Los intentos de domesticar lo díscolo son la sentencia de muerte del amor
Zygmunt Bauman
Nuestros padres nos inculcaron lo que consideraban bueno y útil, pero no pudieron o no supieron –y en muchas ocasiones ni siquiera intentaron– convencernos de la bondad de lo que nos enseñaban, así que nos forzaron a aprenderlo, de una u otra manera.
En ese proceso nos traumaron; y es que, a su vez, ellos fueron traumados de la misma forma. Porque te lo ordeno, aquí mando yo, así debe ser y ya, mientras vivas en mi casa, en tanto te mantenga, entre muchas otras frases de dominio y anulación de la personalidad, han sido históricamente la vía del control de los hijos por parte de los padres.
Hay ocasiones, ciertamente, en que se requiere la imposición, especialmente cuando los jóvenes corren riesgos innecesarios en su necesidad de socializar y divertirse. Sin embargo, existen otras muchas situaciones en que debiéramos convencerlos sin manipulaciones, orientarlos y guiarlos, lo cual requiere algo que no sabemos dar porque no lo recibimos: ejemplo.
La dicotomía moral ha estado presente en todas las sociedades a lo largo de toda la historia de la humanidad. No hay articulación entre lo que se piensa, se siente y se hace, porque… la verdad es que no se trata de que todos nos comportemos en justicia como queremos que lo hagan los demás. La moralidad lleva en la mayoría de las ocasiones la oscura intención del control sobre otros, para satisfacer nuestras necesidades, subsanar carencias emocionales y ver por los intereses propios, concentrados como estamos en nosotros mismos, reproduciendo inconscientemente la incongruencia.
Por todo esto, antes de que entendamos de qué se trata realmente el amor, intentamos controlar al otro en nuestras relaciones, sean del tipo que sean. Toda nuestra cultura está encaminada a “hacer que el otro cambie para su propio bien”. La mujer, en oriente y occidente, ha sido educada para casarse, servir y obedecer a un hombre; pero en muchos casos se le ha hecho creer que, a su vez, puede, con y por amor, cambiarlo, para que sea un buen marido, padre y proveedor. En este intento queda atada a una vana esperanza, y mientras más presiona más fracasa. Esta particular interacción entre formas de control constituye uno de los grandes problemas de la humanidad.
La dinámica del control hace que una amistad, un matrimonio o aún una relación de compañerismo se conviertan en una batalla encarnizada de voluntades de predominio. El aparentemente dominado trata de controlar lo mismo que el abiertamente dominante, sea del tipo que sea la distorsión que impera en la relación. Ambos se resisten al otro.
Mientras más crece el intento de control más aumenta la resistencia y viceversa.
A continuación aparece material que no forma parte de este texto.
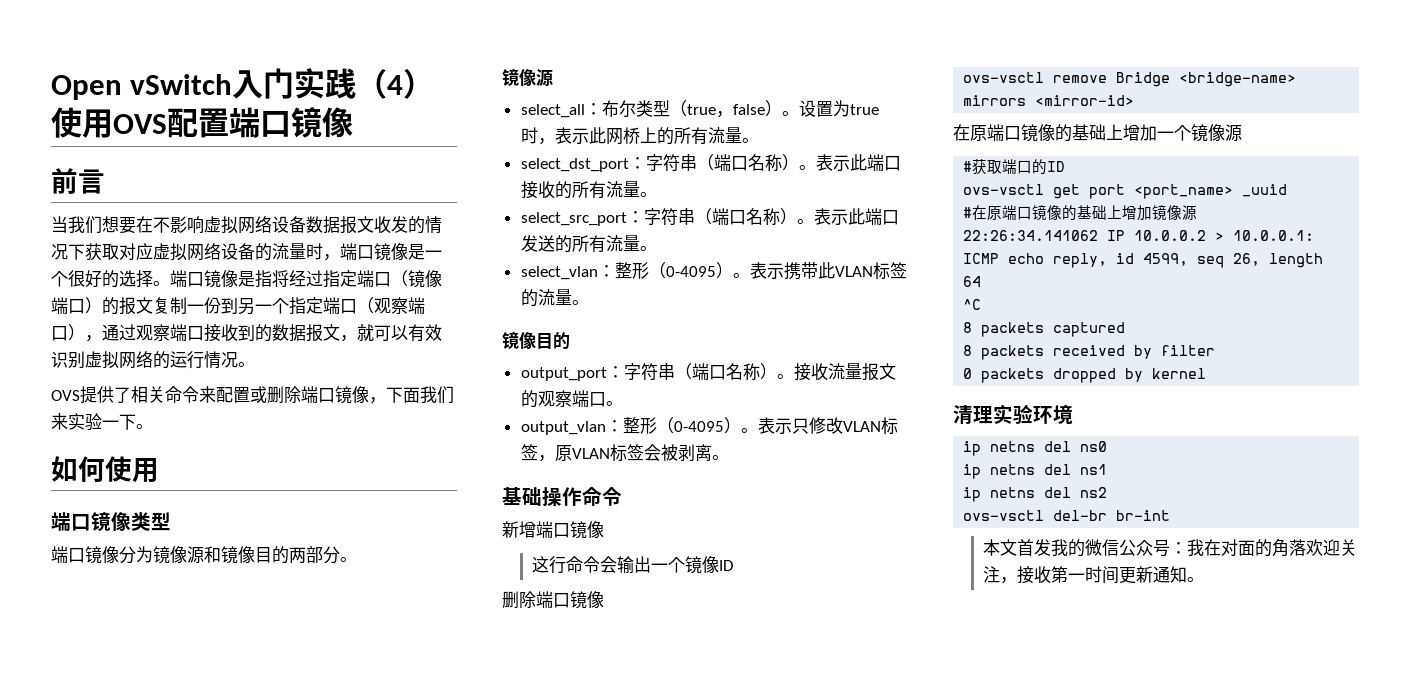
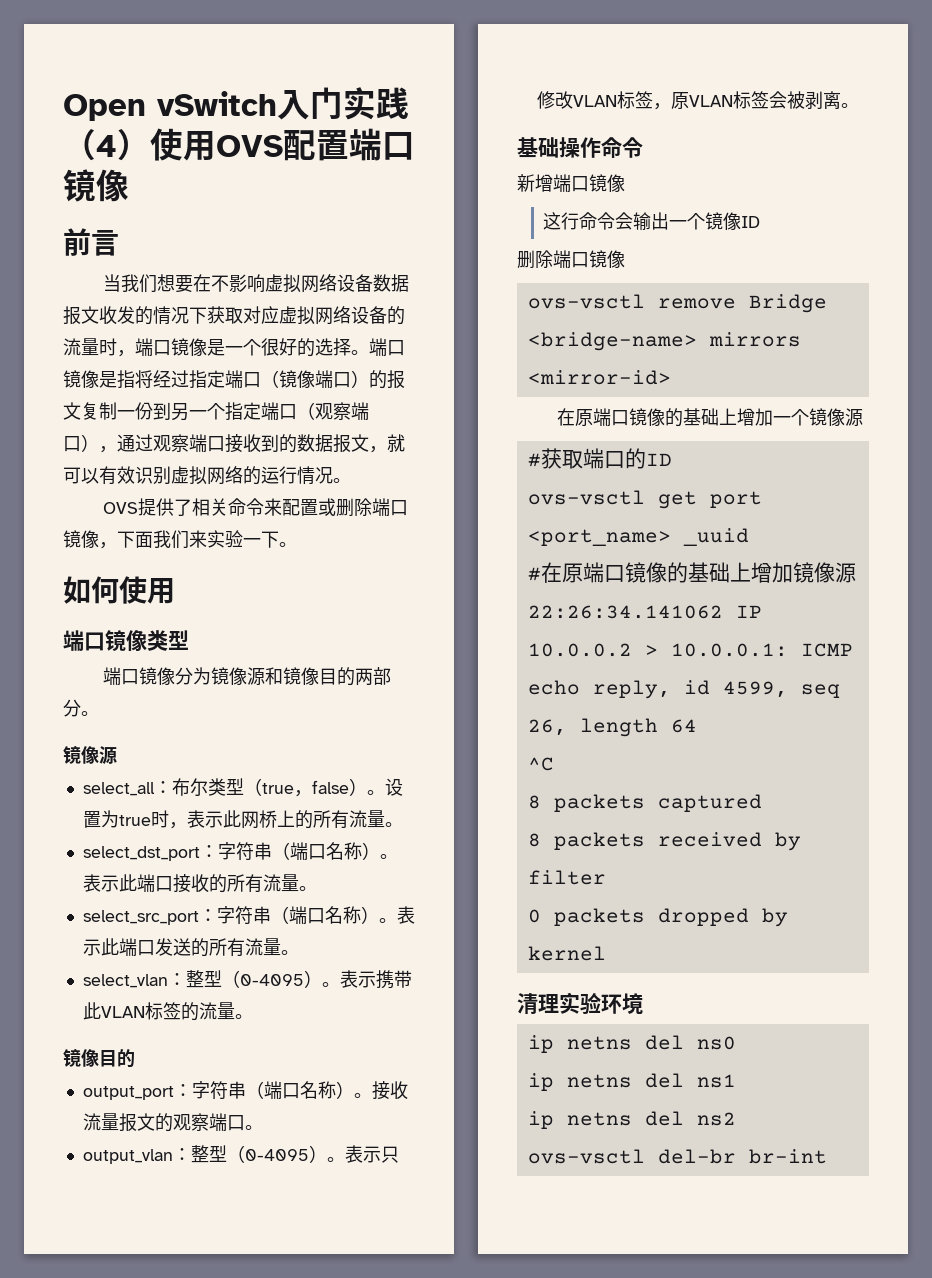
[631,262,649,279] 形 -> [203,970,222,987] 型
[639,417,657,434] 形 -> [208,1145,227,1162] 型
[983,539,1358,557] [983,566,1205,584] // 本文首发我的微信公众号：我在对面的角落欢迎关注，接收第一时间更新通知。 -> (827, 1156) none

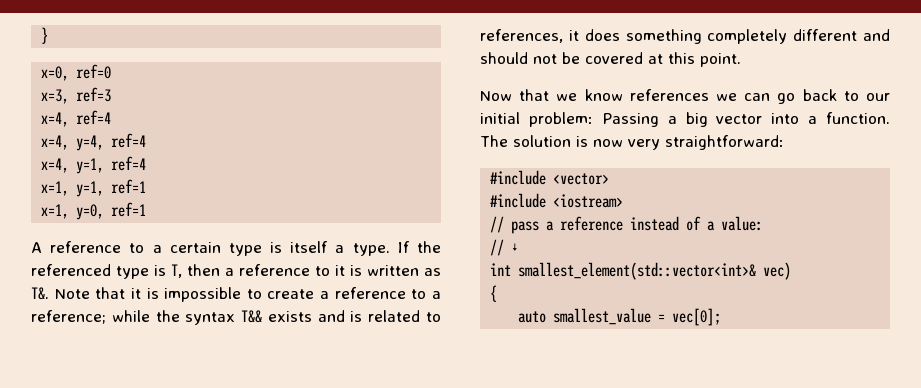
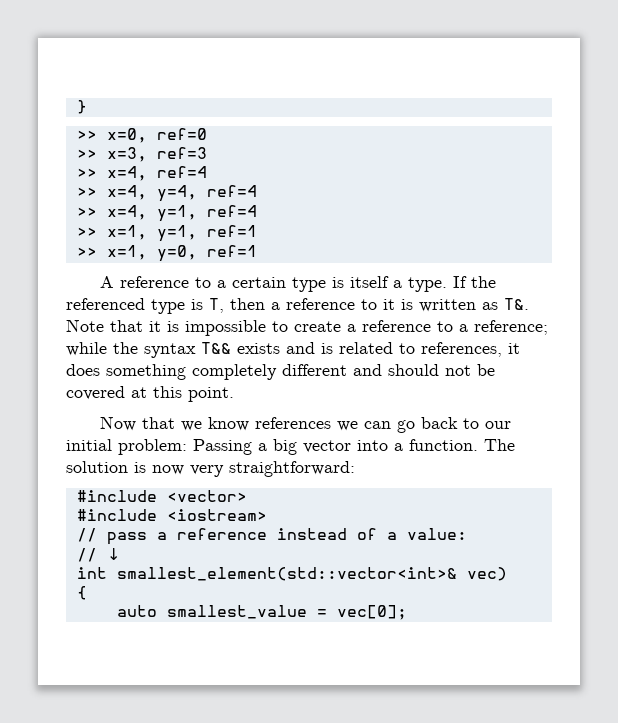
(49, 35) none -> [76,130,97,140] >>
(112, 71) none -> [76,149,97,159] >>
(112, 94) none -> [76,168,97,178] >>
(112, 117) none -> [76,187,97,197] >>
(147, 140) none -> [76,207,97,217] >>
(147, 163) none -> [76,227,97,237] >>
(147, 186) none -> [76,247,97,257] >>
La relación acaba mal. En la cúspide del conflicto, en pareja, amistad o compañerismo, ambos terminan siendo, uno para el otro, el traidor, el desleal o el que “no dio el ancho”.
En el camino del control, el controlador se agota, se desilusiona, se amarga y se vuelve escéptico respecto de la posibilidad de que existan las relaciones sanas, la persona adecuada y el verdadero amor. Quizá algún día se dé cuenta del patrón, quizá no y solo vaya reproduciéndolo a lo largo de su vida.
No obstante, a diferencia de apenas dos generaciones anteriores, hoy sabemos con toda certeza que podemos cambiar esto y que es relativamente fácil. Lo primero que debemos identificar y aceptar es la forma en que cada uno de nosotros pretende controlar a otro, para cesar de hacerlo.
Después podremos darnos cuenta de las técnicas, conscientes o inconscientes, de quien trata de controlarnos, para, fundamentalmente, dejar de resistirnos, lo cual no significa ser controlado, sino retirarse del ring, si es posible, o poner límites firmes que tengan consecuencias reales y no se queden solo en amenazas.
Así es como aprendemos a amar, porque amar y controlar son incompatibles en las relaciones.